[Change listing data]
_ _ _ _

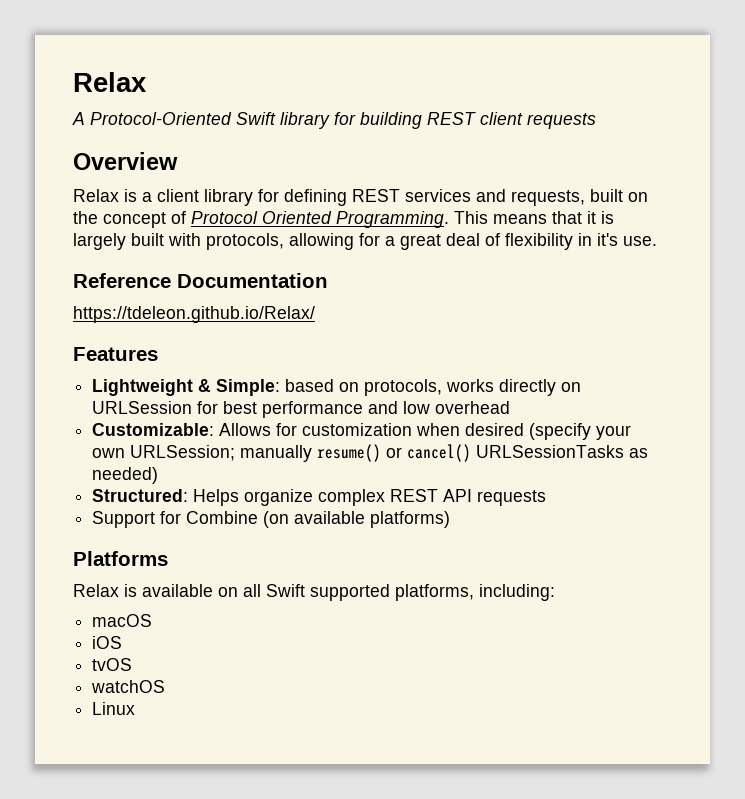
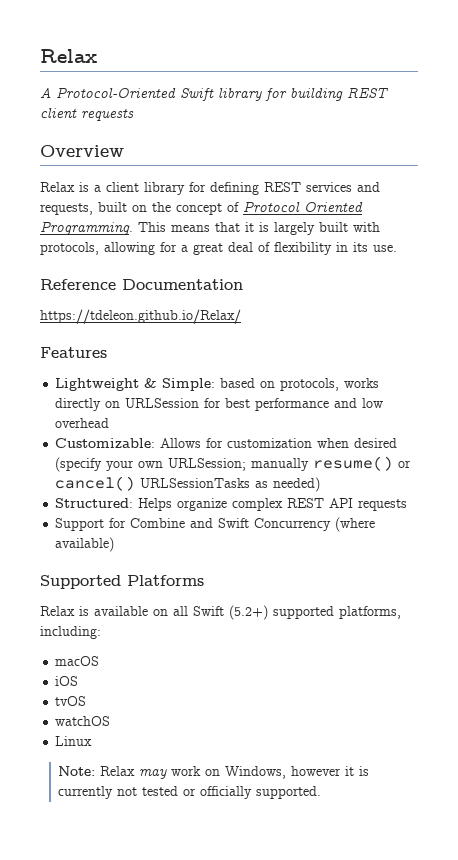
- This means that it is largely built with protocols, allowing for a great deal of flexibility in it's use.
+ This means that it is largely built with protocols, allowing for a great deal of flexibility in its use.
- Support for Combine (on available platforms)
- Platforms
+ Support for Combine and Swift Concurrency (where available)
+ Supported Platforms
- Relax is available on all Swift supported platforms, including:
+ Relax is available on all Swift (5.2+) supported platforms, including:
+ Note: Relax may work on Windows, however it is currently not tested or officially supported.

_ _ _ _

■ **Your objective**
Output each record above exactly as written. Skip any pictures.

■ **Response**
- This means that it is largely built with protocols, allowing for a great deal of flexibility in it's use.
+ This means that it is largely built with protocols, allowing for a great deal of flexibility in its use.
- Support for Combine (on available platforms)
- Platforms
+ Support for Combine and Swift Concurrency (where available)
+ Supported Platforms
- Relax is available on all Swift supported platforms, including:
+ Relax is available on all Swift (5.2+) supported platforms, including:
+ Note: Relax may work on Windows, however it is currently not tested or officially supported.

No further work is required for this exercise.